Now we have only logically come to a conclusion that the whole universe seems to have at its core the reality of Being-Consciousness, Existence-Knowledge, sat-chit, but logical assertion should become part of feeling and experience. Mere intellectual analysis does not suffice in a world where instincts are strong. We know very well how logically and scientifically we behave in a court of law or in an office in which we are working, but we are poor, instinct-ridden people in our own families, in our little circles of private relationship. Our public life is different from our private life. We know very well that we are not within us what we are outwardly in external relationships.
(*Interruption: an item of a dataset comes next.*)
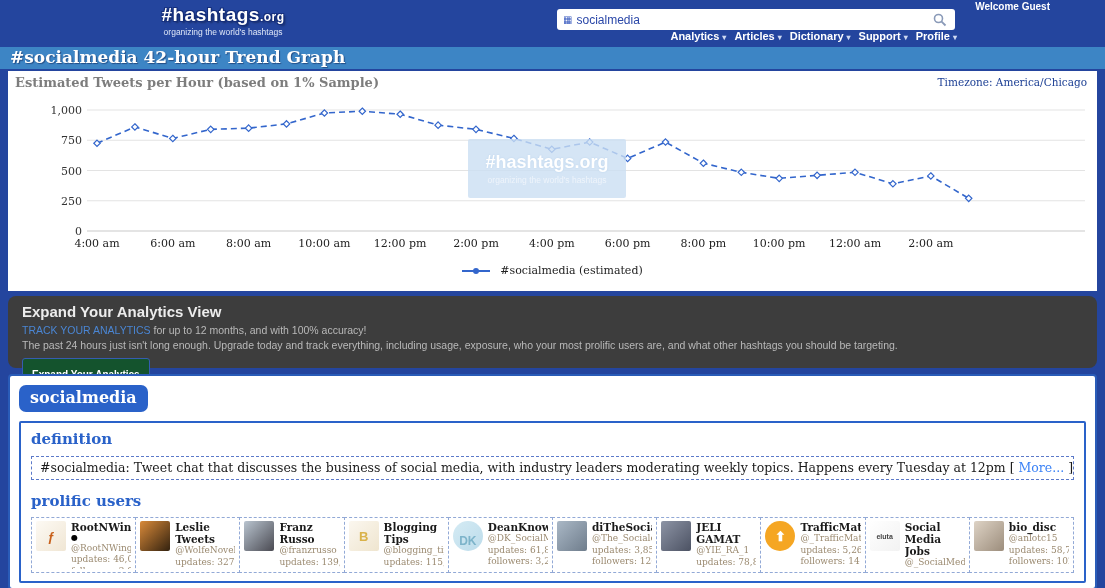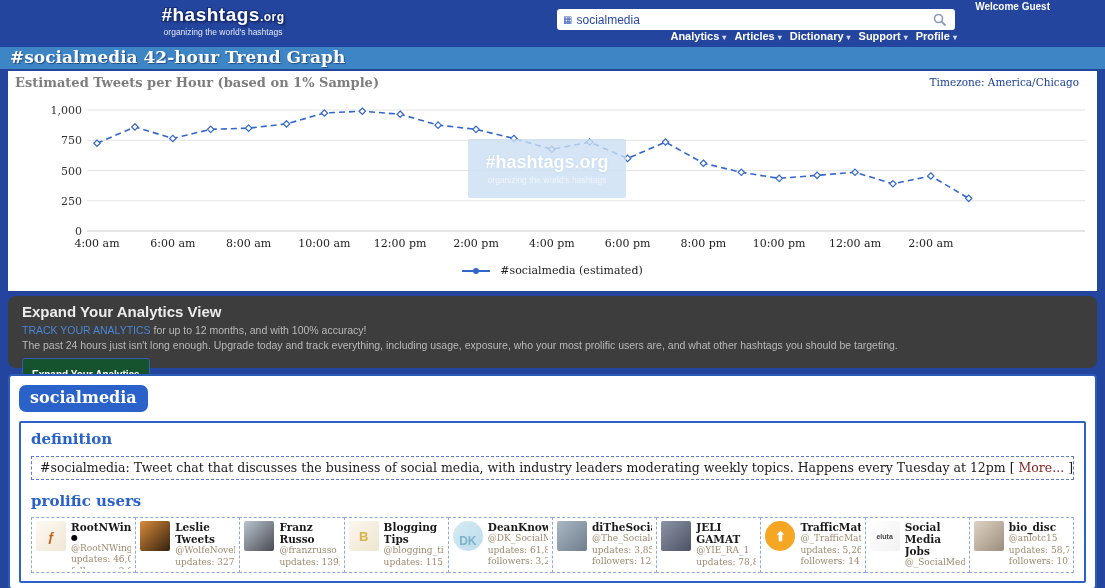"Timezone: America/Chicago" .chart-tz { right: 18px -> 10px }
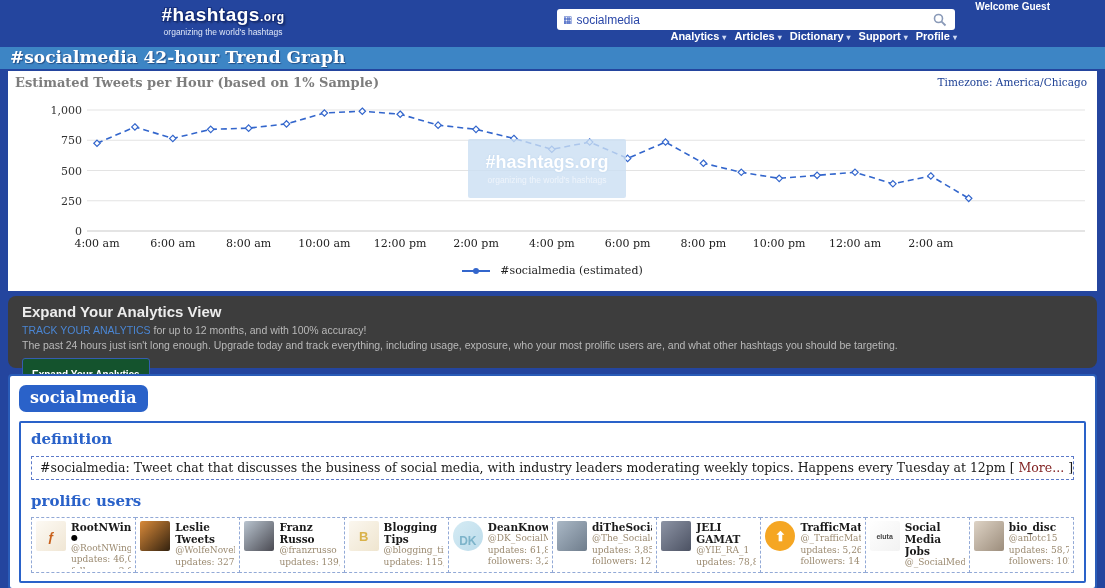"More..." .more-link { color: #7f1d1d -> #3b82f6 }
This is proof of the inability of logical conclusions to guide our life wholly. The strong emotions, feelings, instincts and sentiments, which have become part of our living, have to get blended with logical understanding. All the logic of the reason should go hand in hand with the deepest feelings within us. We should not feel something and understand another thing. Otherwise, we will be like people being convinced against their own will. As the poet puts it: “A person who is convinced against his will is of the same opinion still.” He doesn’t change.

Hence, all the teachings go over our heads, mostly, because the teachings are on the surface of our life. They remain as communications in the empirical realm of our sensory existence. But there is a trans-empirical being in us which is subliminal and is not merely what we see with our senses. This has to be brought to the surface of consciousness. In a way, we are conducting a super-psychoanalytical inquiry where we bring up to the surface of consciousness not merely what is subconscious and unconscious, but what is spiritual. The Atman, the Self, is brought to the surface of conscious experience, so that the indivisibility of experience which remained only as a suggestion in the state of deep sleep becomes a direct experience in our waking consciousness. When we are conscious, we are not conscious that there is a divided world of isolated individuals. We become conscious of the indivisible connectedness of our being with the whole cosmos. Yoga is a movement towards this larger interrelatedness of our being, so that when we think in yoga, we think in a way as the whole cosmos thinks.